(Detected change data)

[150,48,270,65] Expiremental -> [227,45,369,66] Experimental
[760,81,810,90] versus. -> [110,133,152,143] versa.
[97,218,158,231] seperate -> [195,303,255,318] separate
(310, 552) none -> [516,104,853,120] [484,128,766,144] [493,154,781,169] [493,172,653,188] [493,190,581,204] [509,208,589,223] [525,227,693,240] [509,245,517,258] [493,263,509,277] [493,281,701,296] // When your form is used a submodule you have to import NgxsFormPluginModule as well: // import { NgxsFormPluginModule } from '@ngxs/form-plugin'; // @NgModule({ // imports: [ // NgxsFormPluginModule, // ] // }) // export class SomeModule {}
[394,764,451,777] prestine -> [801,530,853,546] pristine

#### Problem to work on:
Set the lines down exactly, from the first line of the records to the line where "[97,218,158,231] seperate ->" appears, with both ends kept.

#### Completed exercise:
[150,48,270,65] Expiremental -> [227,45,369,66] Experimental
[760,81,810,90] versus. -> [110,133,152,143] versa.
[97,218,158,231] seperate -> [195,303,255,318] separate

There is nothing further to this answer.